Case Study: MacBook

Jefferies Jiang
2 min readDec 19, 2021

Since 2006, Apple Inc. has sold the MacBook, a line of Macintosh notebook computers that run on Apple’s macOS operating system. During the Mac’s 2005 move to Intel CPUs, it supplanted the PowerBook and iBook brands. The MacBook Air (2008–present) and MacBook Pro (2006–present) are the current models. From 2006 to 2012, and again from 2015 to 2019, two distinct “MacBook” lines existed.

UX:

The Apple Mac (Macintosh, Mac OS X, macOS) user experience is so fantastic that, since 1984, every company has tried to mimic it as closely as possible. This applies to all desktop environments, including Microsoft Windows and Linux.

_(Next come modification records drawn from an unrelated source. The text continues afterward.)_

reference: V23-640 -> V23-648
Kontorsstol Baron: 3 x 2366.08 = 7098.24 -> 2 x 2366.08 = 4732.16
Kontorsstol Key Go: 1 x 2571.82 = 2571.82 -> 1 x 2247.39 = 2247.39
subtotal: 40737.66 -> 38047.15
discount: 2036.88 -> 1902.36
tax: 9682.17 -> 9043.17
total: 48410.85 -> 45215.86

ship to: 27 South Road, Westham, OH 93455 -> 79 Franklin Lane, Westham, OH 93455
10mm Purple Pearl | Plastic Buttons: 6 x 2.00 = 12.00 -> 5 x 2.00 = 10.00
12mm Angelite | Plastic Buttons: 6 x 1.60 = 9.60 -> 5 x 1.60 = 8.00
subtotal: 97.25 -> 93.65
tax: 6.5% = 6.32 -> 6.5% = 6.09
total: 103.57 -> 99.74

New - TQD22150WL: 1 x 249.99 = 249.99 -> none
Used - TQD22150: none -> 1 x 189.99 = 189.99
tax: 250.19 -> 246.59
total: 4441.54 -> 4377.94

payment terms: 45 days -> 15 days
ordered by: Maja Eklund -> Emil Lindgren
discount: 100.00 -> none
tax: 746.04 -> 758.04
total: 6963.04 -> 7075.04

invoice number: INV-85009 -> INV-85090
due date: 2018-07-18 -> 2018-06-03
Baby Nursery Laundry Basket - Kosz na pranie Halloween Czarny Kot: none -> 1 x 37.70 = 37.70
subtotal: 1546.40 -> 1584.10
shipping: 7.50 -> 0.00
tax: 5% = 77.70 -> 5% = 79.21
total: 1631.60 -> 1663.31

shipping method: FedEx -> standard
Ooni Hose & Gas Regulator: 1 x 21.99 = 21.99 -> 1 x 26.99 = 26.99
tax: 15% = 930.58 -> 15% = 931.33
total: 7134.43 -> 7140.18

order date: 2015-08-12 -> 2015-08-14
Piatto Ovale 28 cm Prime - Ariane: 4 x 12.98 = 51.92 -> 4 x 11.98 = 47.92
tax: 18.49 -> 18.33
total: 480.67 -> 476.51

To this day, no one, no firm, no open source organisation, and no project has ever come up with a single innovation that has upset Apple’s Mac user experience, implying that Apple’s Mac experience is still the finest in the world.

Hardware

3.2 GHz MacBook Air Apple’s M1 processor has an 8-core CPU and a 7-core GPU.
Apple M1 processor with 8-core CPU and 8-core GPU in the MacBook Pro 13"
3.2 GHz MacBook Pro 14" Apple’s M1 Pro processor has an 8-core CPU and a 14-core GPU.
Apple M1 Pro processor with 10-core CPU and 16-core GPU, 3.2 GHz MacBook Pro 16"

Lessons:

Luxury Matters

Luxury is in the MacBook Family, it can almost be a Veblen Good.

User Experience

One you start using a Mac, you never stop using it.

New Features

The Mac has always adapted to market trends, from A.I to Internet of Things to Apple TV.